Il posticipo dei rossoblù permette di osservare l’andamento delle altre squadre di vertice, ma Roselli non è particolarmente interessato da ciò che avviene sugli altri campi:

“L’Andria ha giocato un derby molto sentito, una partita molto particolare. La squadra di D’Angelo ha ancora molto da chiedere al campionato e dunque la concentrazione è massima perché calciatori e allenatore si giocano il futuro. E’ così anche se non hai chance in chiave play off o pericoli particolari. Avevo immaginato una grande partita dell’Andria ma non naturalmente il risultato. Per me adesso è importante pensare al  Matera non mi interessano le altre.
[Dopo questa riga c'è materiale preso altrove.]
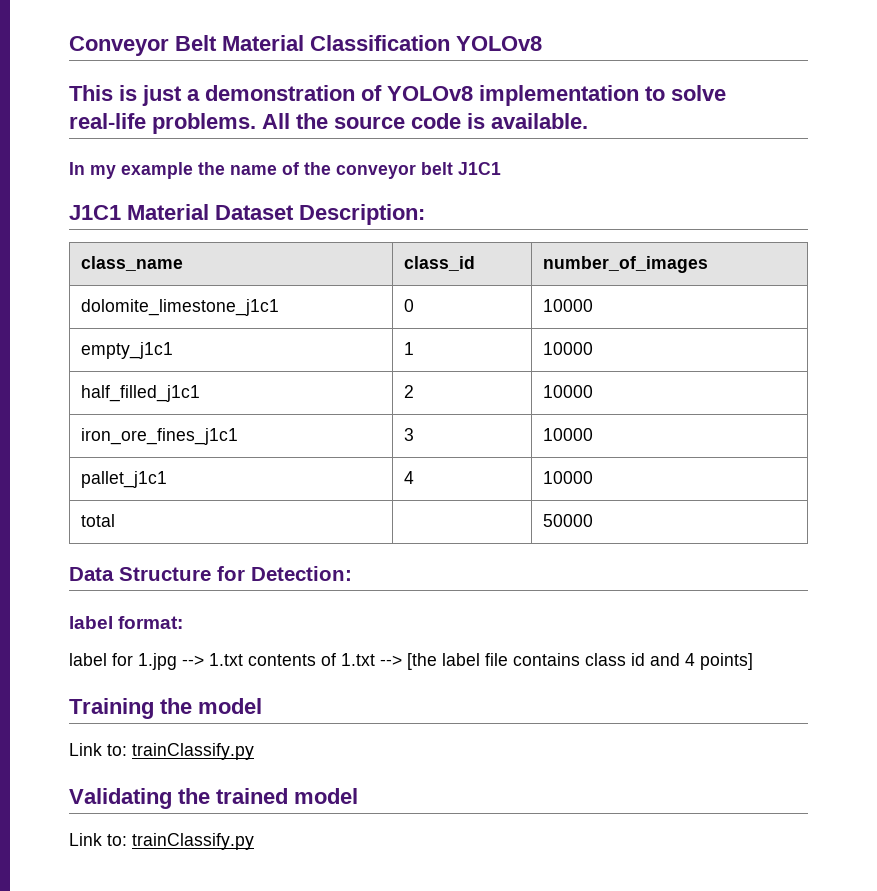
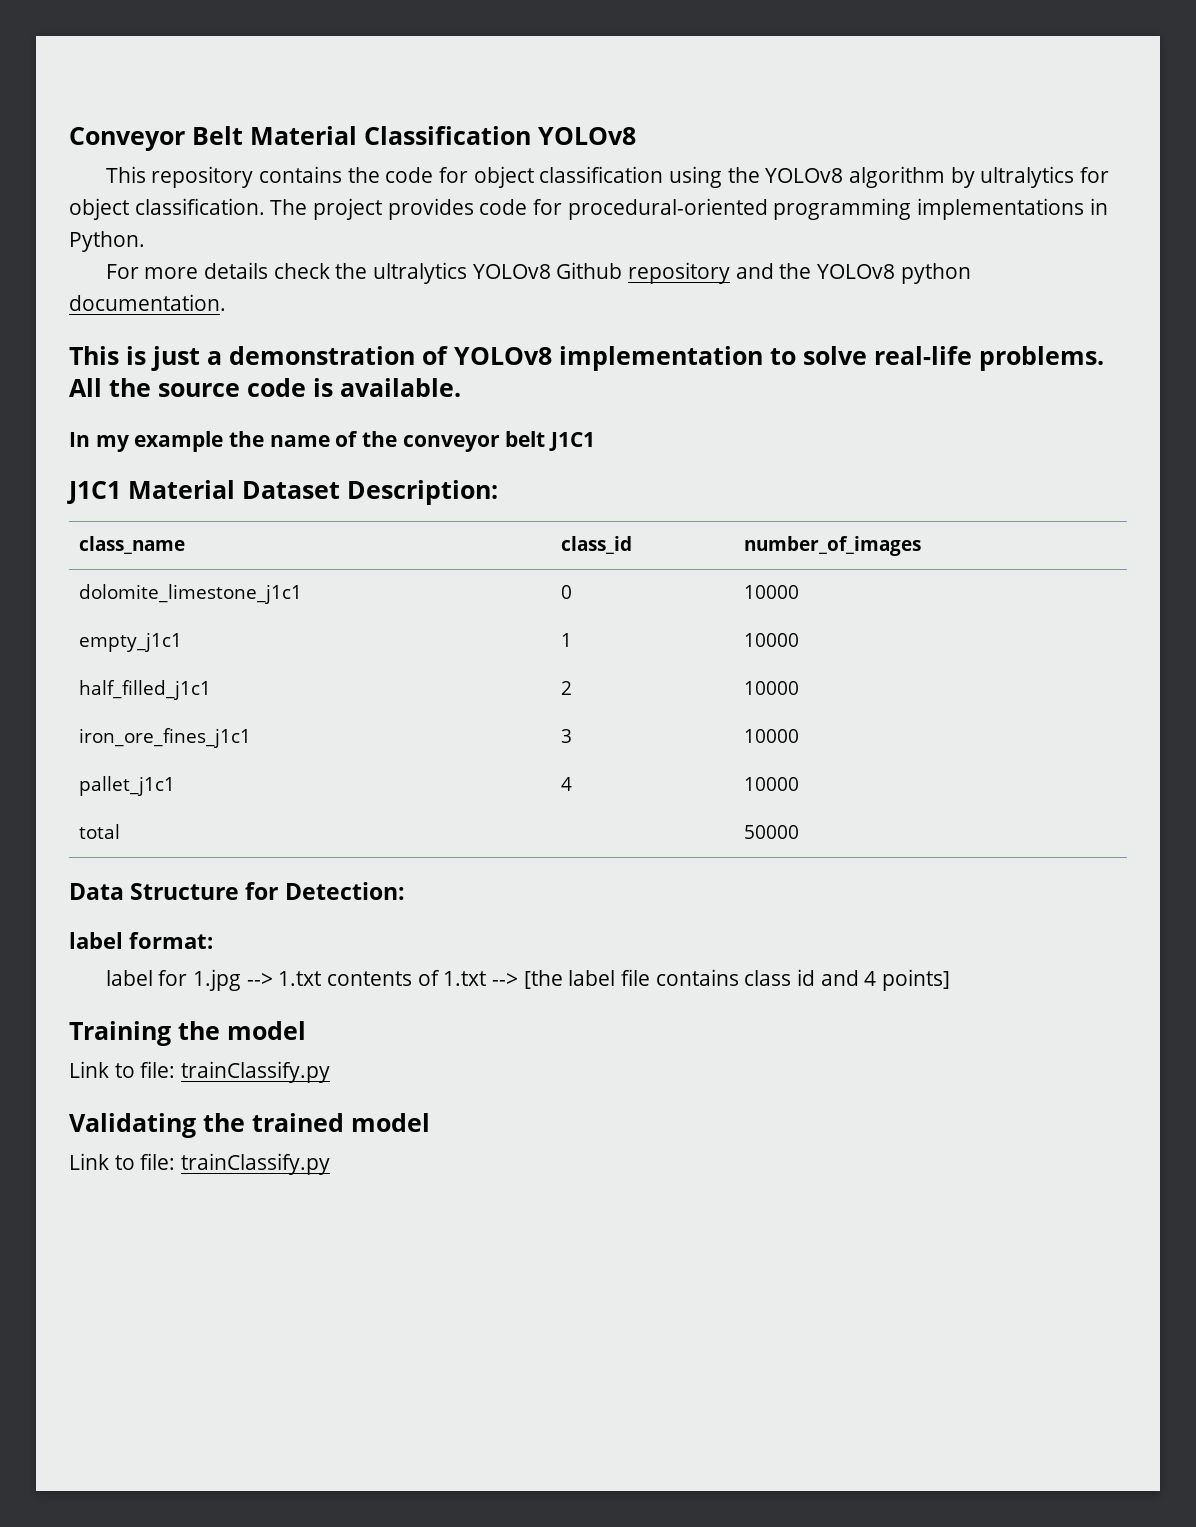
+ This repository contains the code for object classification using the YOLOv8 algorithm by ultralytics for object classification. The project provides code for procedural-oriented programming implementations in Python.
+ For more details check the ultralytics YOLOv8 Github repository and the YOLOv8 python documentation.
  Training the model
- Link to: trainClassify.py
+ Link to file: trainClassify.py
  Validating the trained model
- Link to: trainClassify.py
+ Link to file: trainClassify.py

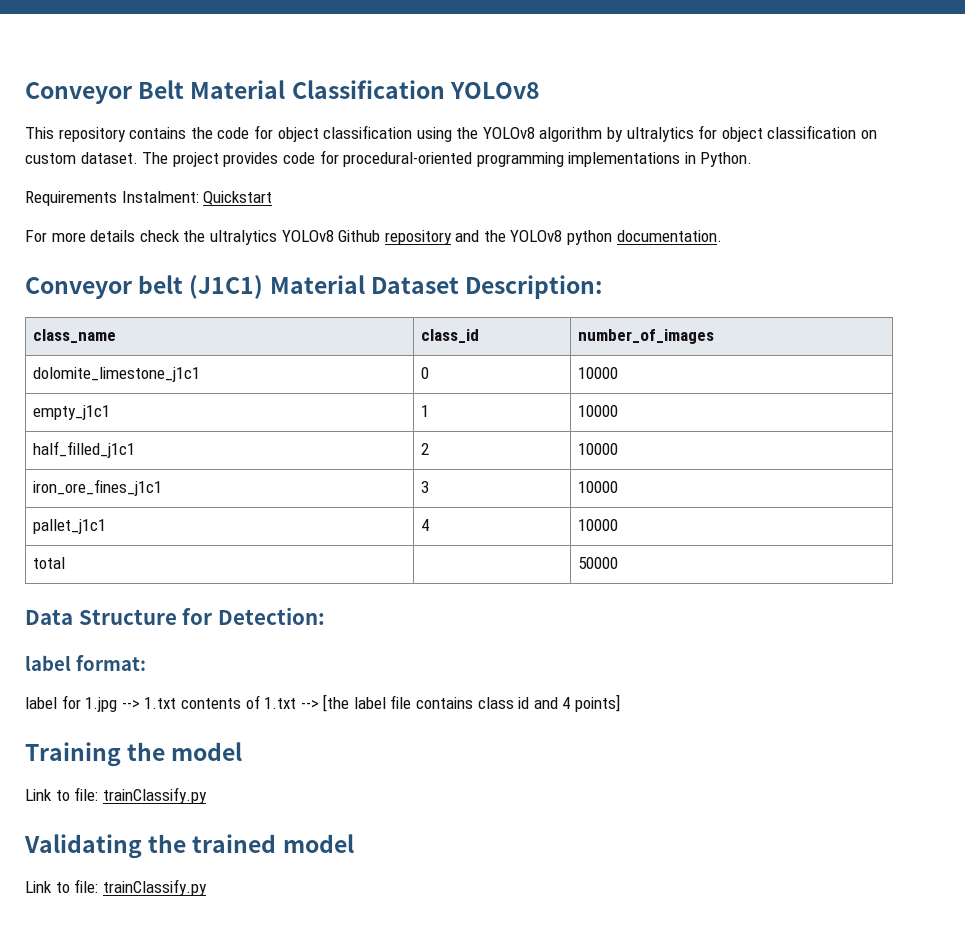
- This repository contains the code for object classification using the YOLOv8 algorithm by ultralytics for object classification.
+ This repository contains the code for object classification using the YOLOv8 algorithm by ultralytics for object classification on custom dataset.
+ Requirements Instalment: Quickstart
- This is just a demonstration of YOLOv8 implementation to solve real-life problems. All the source code is available.
- In my example the name of the conveyor belt J1C1
- J1C1 Material Dataset Description:
+ Conveyor belt (J1C1) Material Dataset Description:

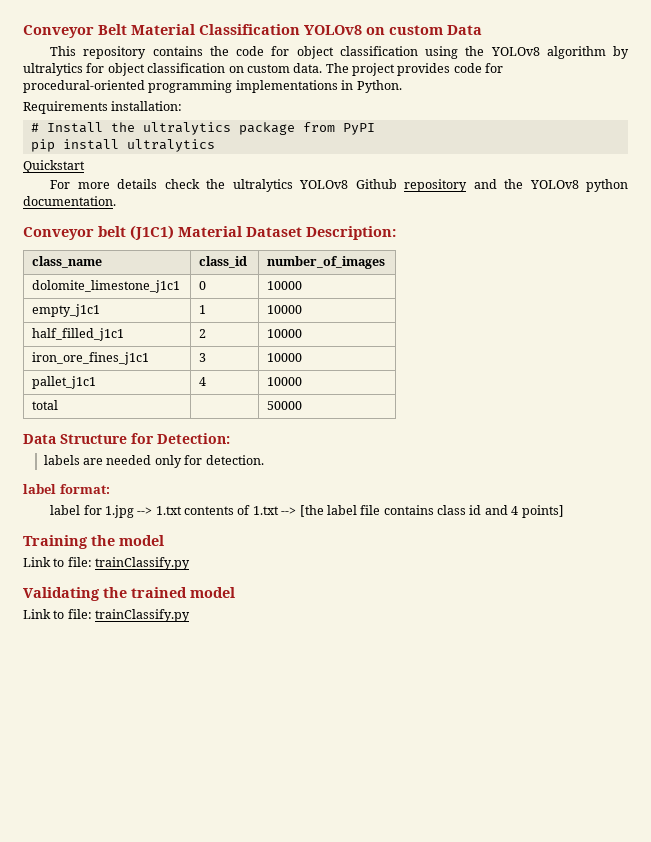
- Conveyor Belt Material Classification YOLOv8
+ Conveyor Belt Material Classification YOLOv8 on custom Data
- This repository contains the code for object classification using the YOLOv8 algorithm by ultralytics for object classification on custom dataset.
+ This repository contains the code for object classification using the YOLOv8 algorithm by ultralytics for object classification on custom data.
- Requirements Instalment: Quickstart
+ Requirements installation:
+ # Install the ultralytics package from PyPI
+ pip install ultralytics
+ Quickstart
+ labels are needed only for detection.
Temo molto questa partita perché potrebbe essere la loro ultima occasione per riagganciare il treno play off. E’ una squadra forte che ha avuto problemi all’inizio e quel ritardo li fa stare in quella posizione, ma i valori sono da prime della classe. Giocheranno come se fosse la loro ultima spiaggia? E’ un concetto che non conosco, l’atteggiamento in campo è una conseguenza della situazione che si vive, non si cambia gioco in funzione dell’obiettivo. La nostra squadra invece deve migliorare, non dobbiamo giocare certo una gara come quella disputata in parte  a  Caserta. Siamo meno forti di altri, ma se facciamo benissimo possiamo far meglio di chi è più forte. Si c’è equilibrio ai vertici, come in tutte le cose, se chi sta avanti fa male può succedere di tutto, ma se le grandi non sbagliano arrivano avanti”.